Movement of the Holy Spirit
Have you ever had the experience of walking into your classroom and, after careful observance, prayerfully deciding to pivot away from your planned lesson? This happened to me a few years ago. I had prepared diligently for a lesson on the Sacrament of the Eucharist. I was ready to use my short time with the students to teach them about the Real Presence and the wonderful effects of receiving the Blessed Sacrament. Yet, when I entered the room, I saw looks in their eyes and in their body language a reality that would test even the mightiest of teachers: the crippling look of pervasive boredom. I thought to myself, “This is going to be impossible to arouse interest and captivate them enough to get my points across.” Then, God spoke a simple word to me. It was not a thunderous theophany, nor was it coupled with signs and wonders. Instead, God simply said: “Adoration.” I tried to reason, “But Lord, I have not even spoken a single word to these young people on the topic of the Eucharist. Adoration will just confuse them.” I continued with my excuses, “It will take valuable class time to transition to the perpetual Adoration chapel and back.” Yet, I could not escape this word that God had placed in my heart: Adoration.
I looked around after opening my class with prayer and announcements. The body language of the students had not improved. In fact, it seemed to have worsened by spreading to others (poor body language seems to be contagious and festers once introduced to the class). I smiled and told the class: “We are going to see Jesus today.” After a very brief explanation on the Adoration chapel and the reality contained therein, we departed. I was apprehensive in what I had just begun. Would we cause a noisy scene? Would they show the respect and maturity that I demanded? Did I just waste 30 minutes after accounting for the time to get to the chapel and back? Am I going to confuse them?

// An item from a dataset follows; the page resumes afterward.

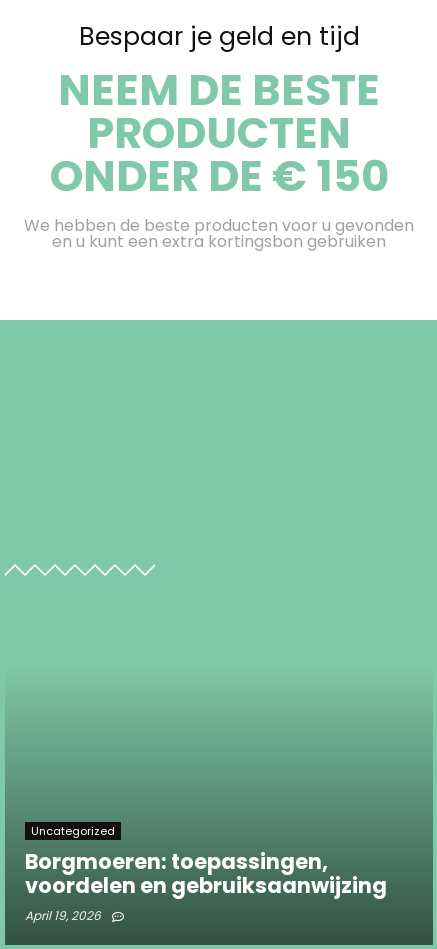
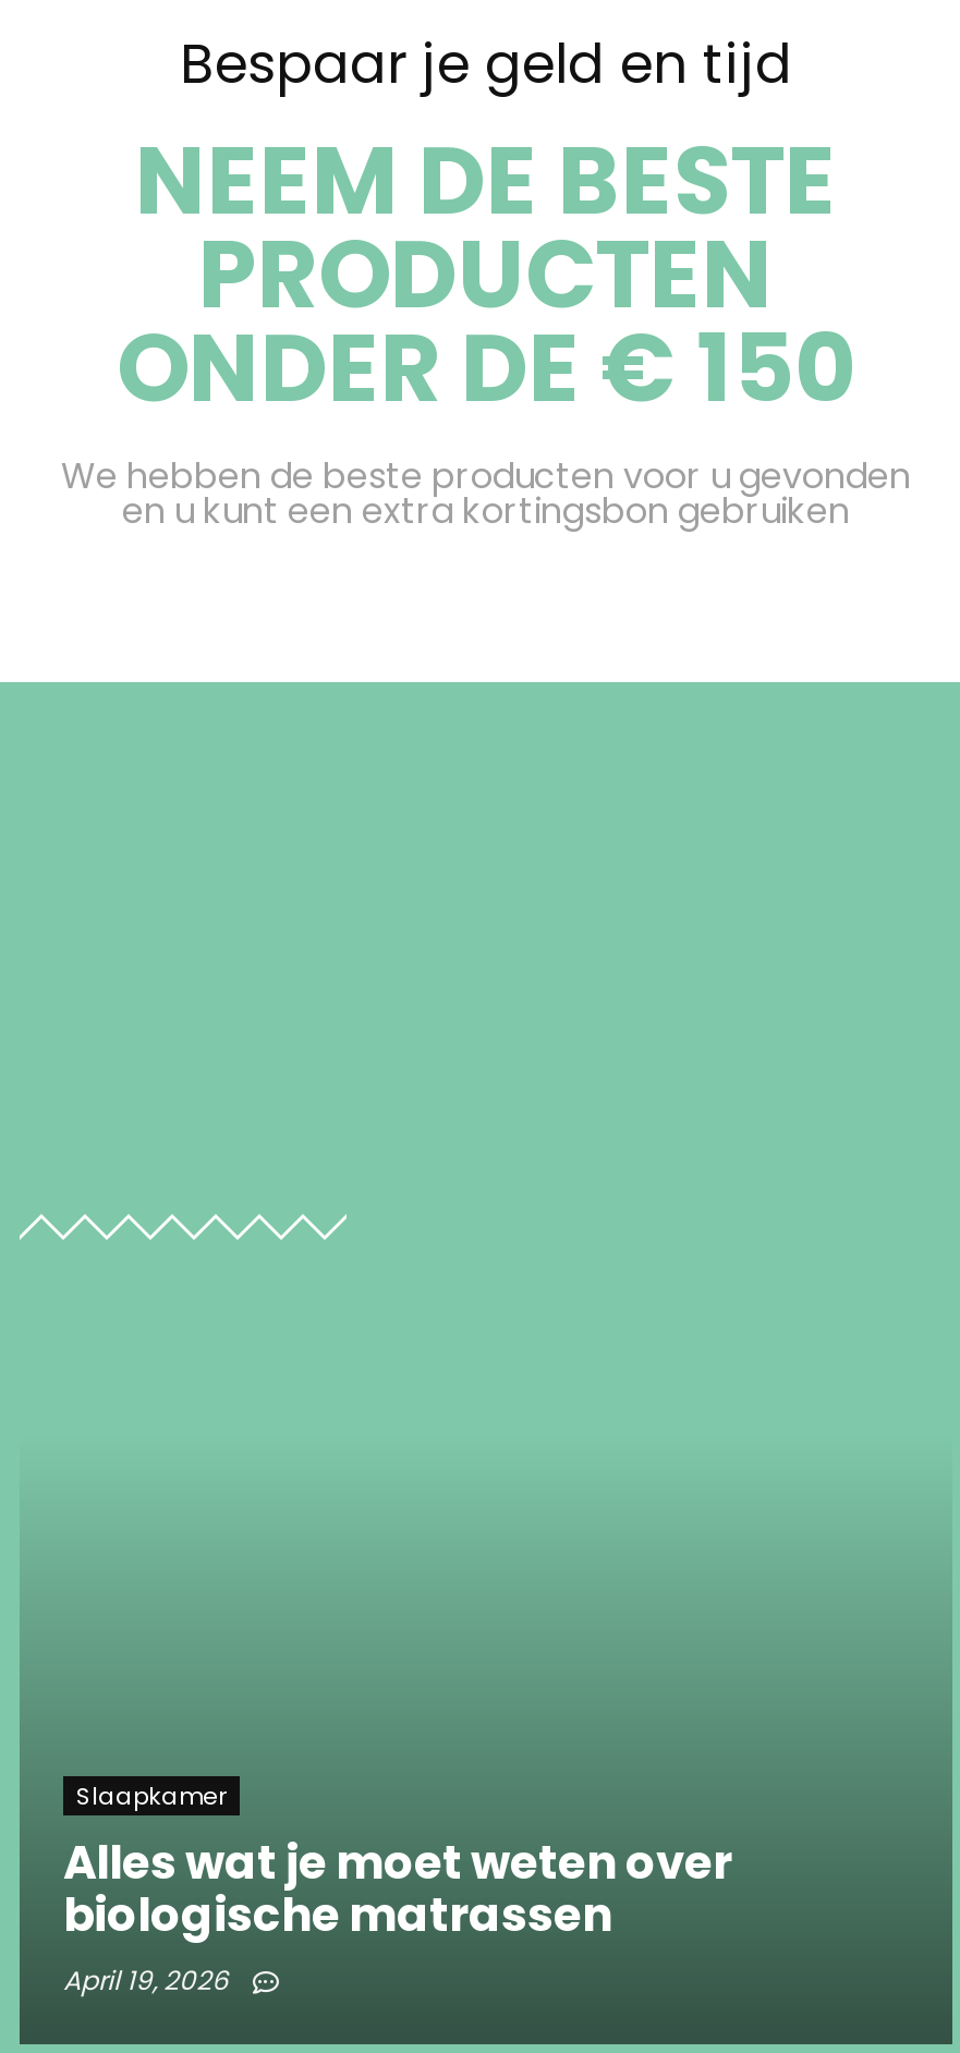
[25,823,387,900] Uncategorized | Borgmoeren: toepassingen, | voordelen en gebruiksaanwijzing -> [63,1779,732,1947] Slaapkamer | Alles wat je moet weten over | biologische matrassen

Despite my misgivings, the Lord was at work in our class. After entering the chapel, the students all fell to their knees in silence—some praying, some observing—as we all took in the experience of being in the presence of Our Lord in the Blessed Sacrament. After seeing this transformation in the students, I gave them more time before returning to class. I think some would have stayed the whole class if I had let them!